A shareholder agreement is a crucial document in any startup`s journey, as it governs how decisions are made, how capital is raised and distributed, and how disputes are resolved. Y Combinator`s shareholder agreement is designed to be fair and reasonable to all parties, while also protecting the interests of the accelerator and its investors.

Here are some key provisions you should be aware of if you`re thinking of applying to Y Combinator:

1.Founders` equity: Y Combinator typically recommends that founders split equity evenly among themselves (e.g., two founders would each get 50% equity). However, the accelerator recognizes that this may not always be feasible or desirable, so it also allows for unequal splits as long as the reasons are clearly stated in the agreement.

2.Vesting: Vesting refers to the process by which founders earn their equity over time, rather than receiving it all upfront. Y Combinator requires that all founders` equity be subject to a four-year vesting schedule, with a one-year cliff (meaning that no equity vests until the first anniversary of the agreement). This helps to align the interests of founders and investors, as it ensures that founders will be incentivized to stay with the company long-term.

3.Non-compete clauses: Y Combinator does not require its startups to sign non-compete agreements, which are clauses that prevent founders or employees from working for competitors or starting competing businesses for a certain period of time.
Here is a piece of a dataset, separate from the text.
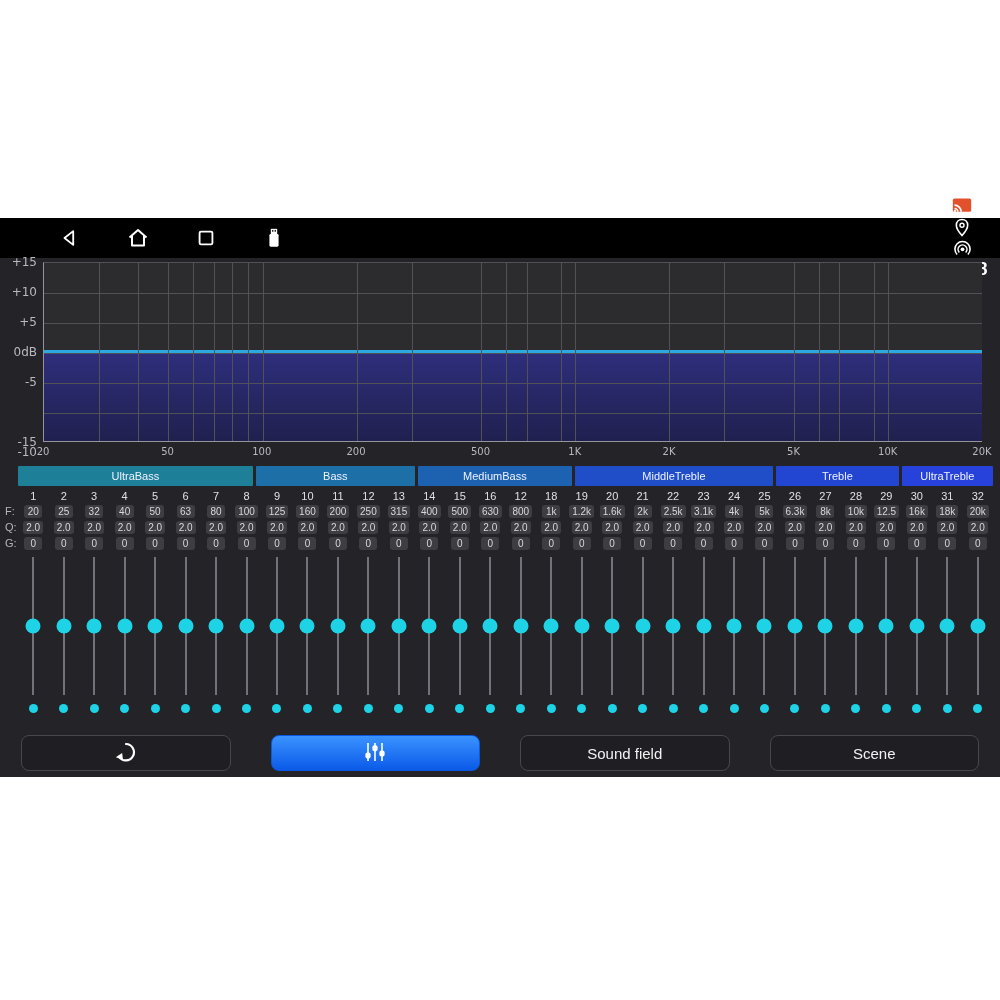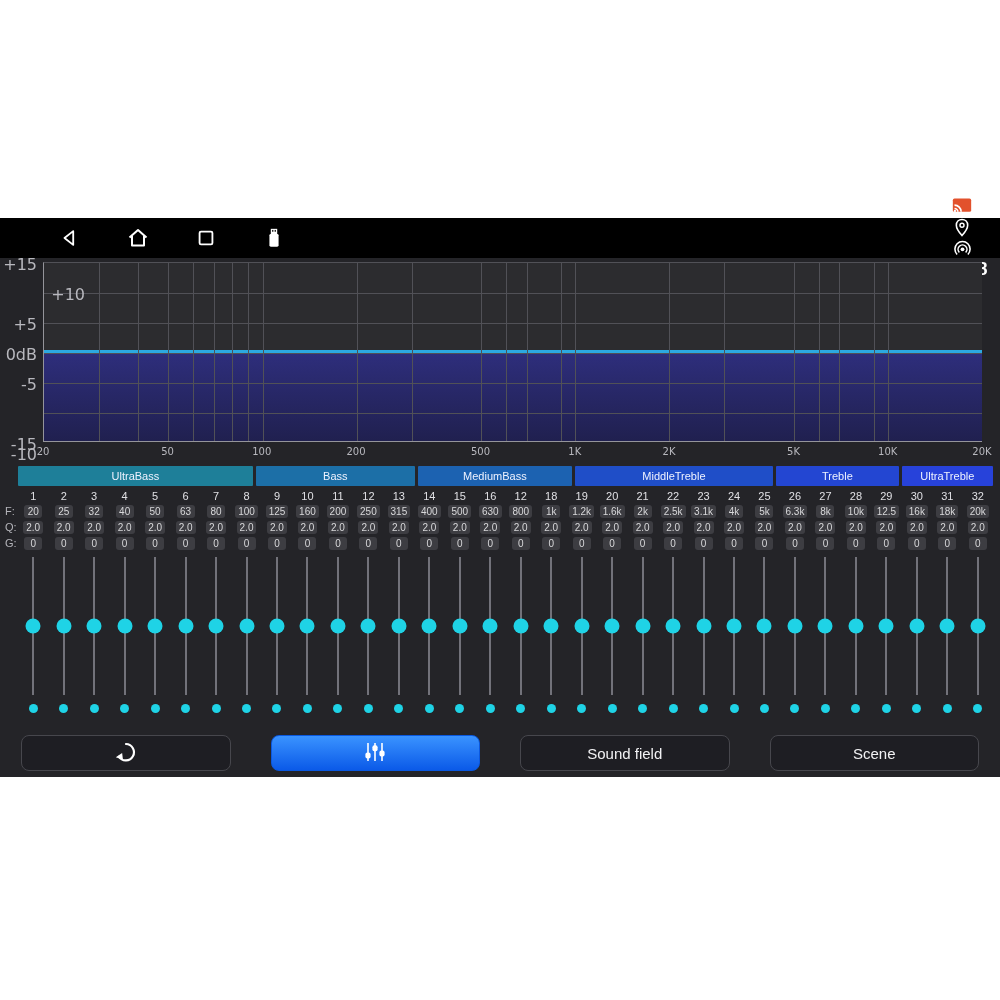"+15" .ytick { font-size: 16px -> 12px }
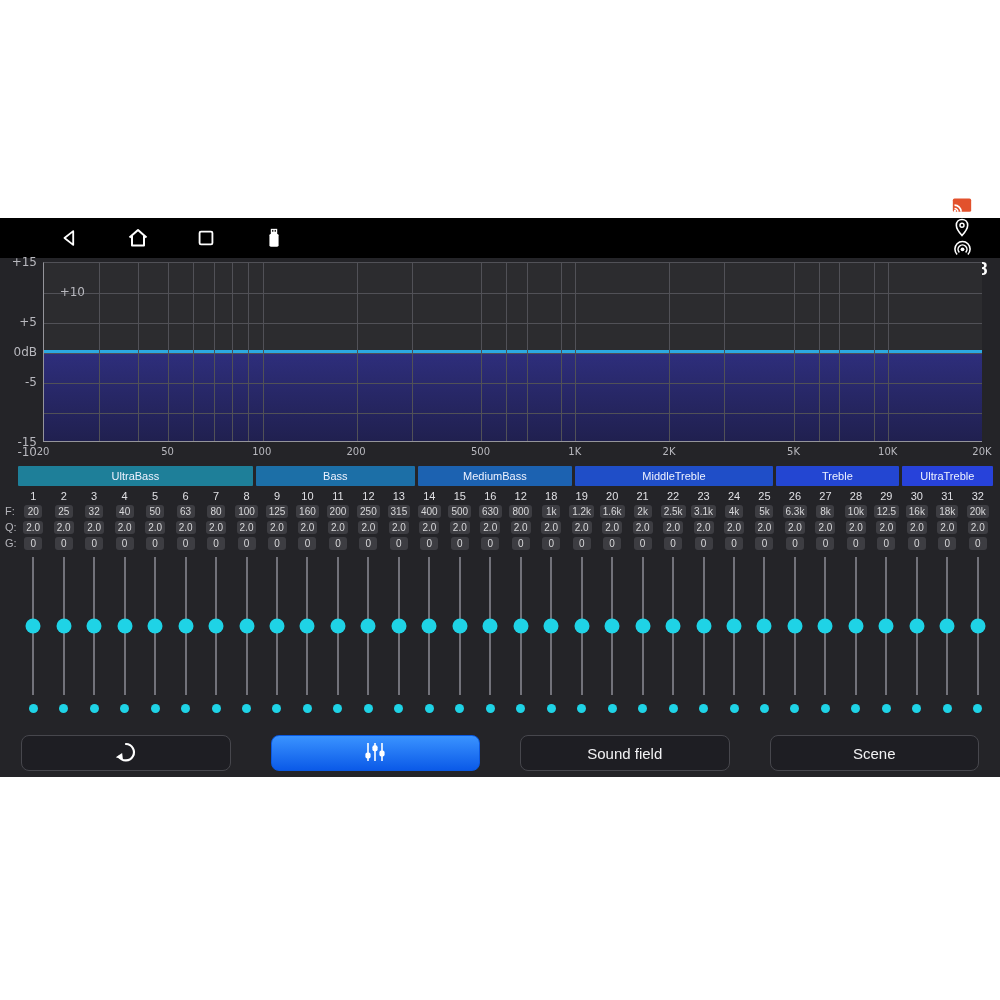"+10" div.ytick { padding-left: 48px -> none }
However, the accelerator does include a standard non-solicitation provision, which prohibits founders from poaching each other`s employees or customers.

4.Drag-along rights: A “drag-along” provision allows a majority of shareholders to force a minority to sell their shares in the company in the event of a merger or acquisition. Y Combinator`s shareholder agreement includes a drag-along provision, which means that if the accelerator and the startup`s investors agree to sell the company, all shareholders (including founders) must agree to the sale or risk having their shares sold without their consent.

5.Board composition: Y Combinator recommends that each startup`s board of directors include one representative from the accelerator and one representative from the founders (usually the CEO). However, the agreement also allows for other board compositions as long as they are agreed upon by all parties involved.

Overall, Y Combinator`s shareholder agreement is designed to provide a framework for fair and transparent decision-making, while also protecting the interests of all parties involved. As a startup founder, it`s important to carefully review and negotiate any shareholder agreement before signing, as it will have a significant impact on your business in the years to come.